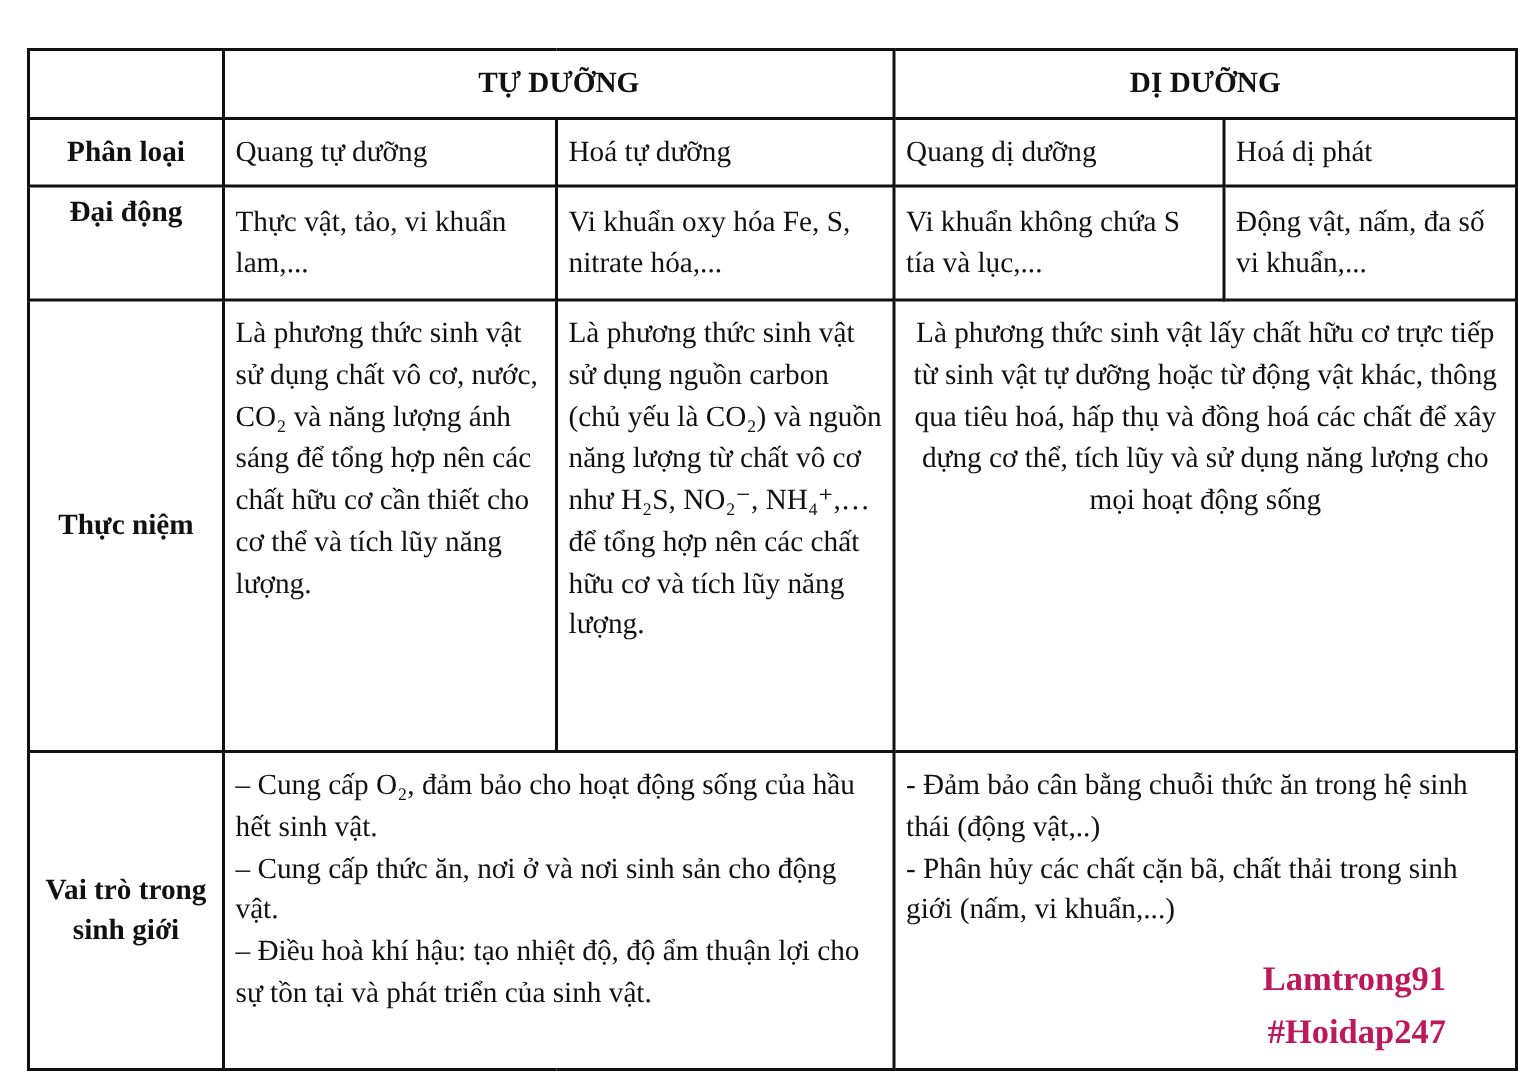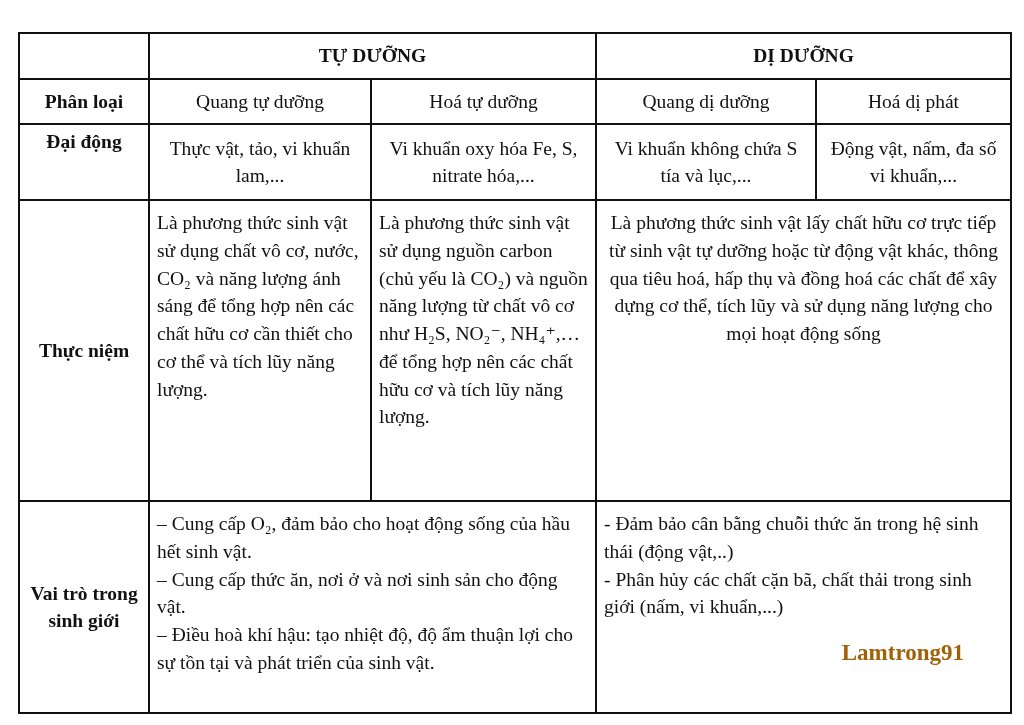--- a/index.html
+++ b/index.html
@@ -53,7 +53,6 @@
     line-height: 1.45;
   }
   td.center-cell {
-    text-align: center;
     vertical-align: middle;
   }
   tr.r-phanloai td { height: 26px; }

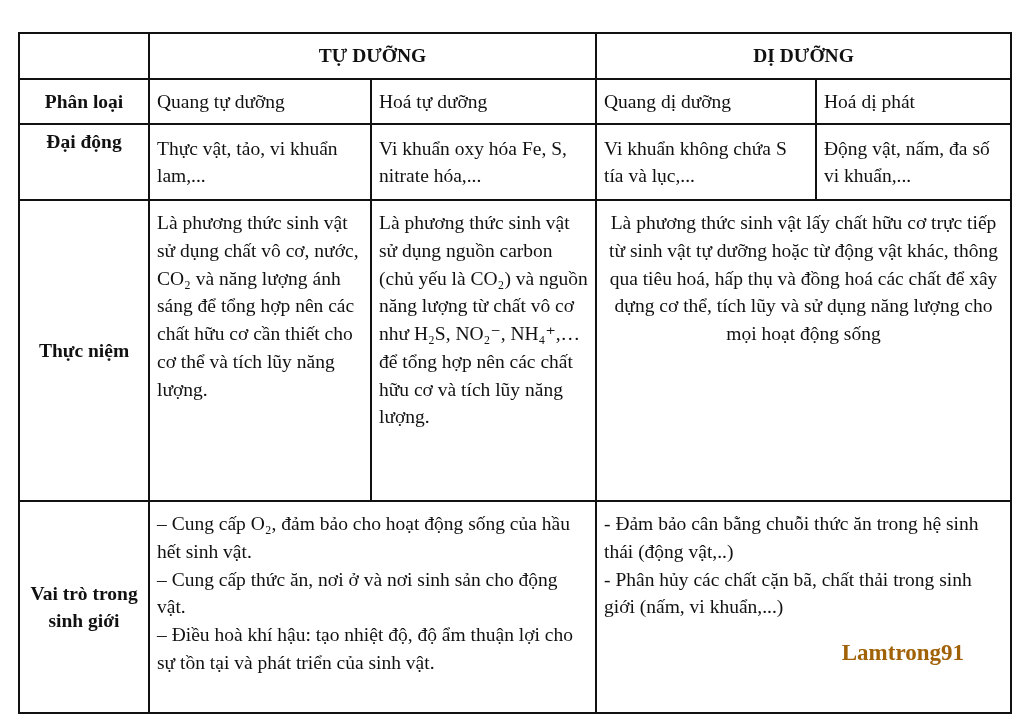--- a/index.html
+++ b/index.html
@@ -86,7 +86,7 @@
     font-weight: bold;
     font-size: 23px;
     line-height: 1.5;
-    color: #a16207;
+    color: #be185d;
   }
 </style>
 </head>

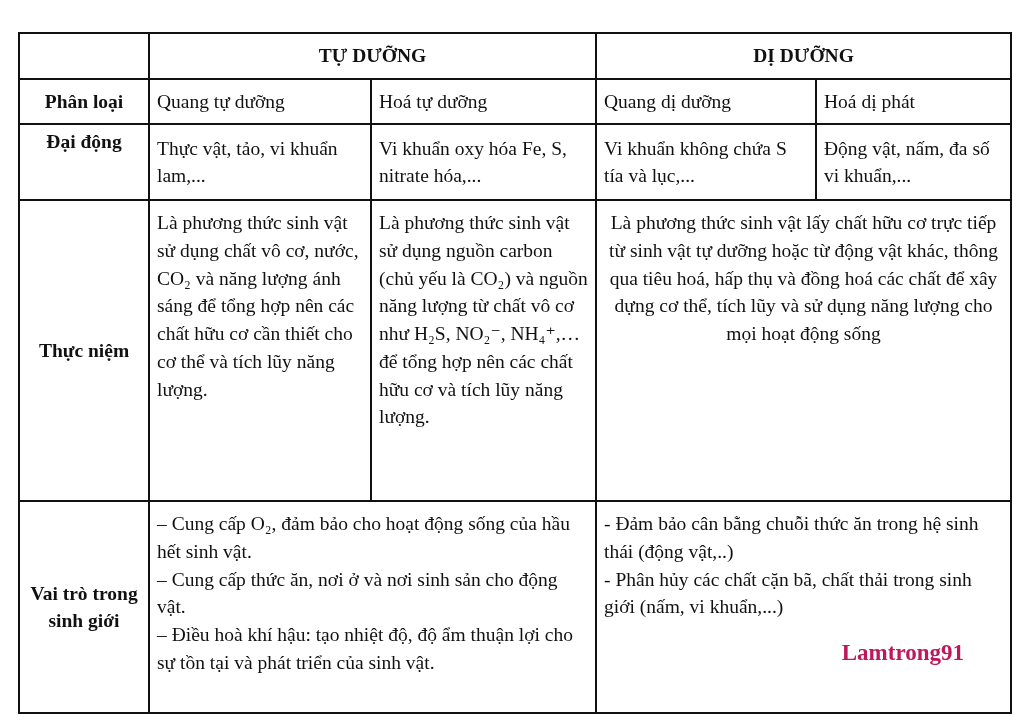--- a/index.html
+++ b/index.html
@@ -145,6 +145,7 @@
 
   <div class="watermark">
     <div>Lamtrong91</div>
+    <div>#Hoidap247</div>
   </div>
 
 </div>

______

# [What you need to do]
Set each line of the records down again exactly as it reads. Omit the pictures.

# [Answer section]
--- a/index.html
+++ b/index.html
@@ -53,7 +53,6 @@
     line-height: 1.45;
   }
   td.center-cell {
-    text-align: center;
     vertical-align: middle;
   }
   tr.r-phanloai td { height: 26px; }

--- a/index.html
+++ b/index.html
@@ -86,7 +86,7 @@
     font-weight: bold;
     font-size: 23px;
     line-height: 1.5;
-    color: #a16207;
+    color: #be185d;
   }
 </style>
 </head>

--- a/index.html
+++ b/index.html
@@ -145,6 +145,7 @@
 
   <div class="watermark">
     <div>Lamtrong91</div>
+    <div>#Hoidap247</div>
   </div>
 
 </div>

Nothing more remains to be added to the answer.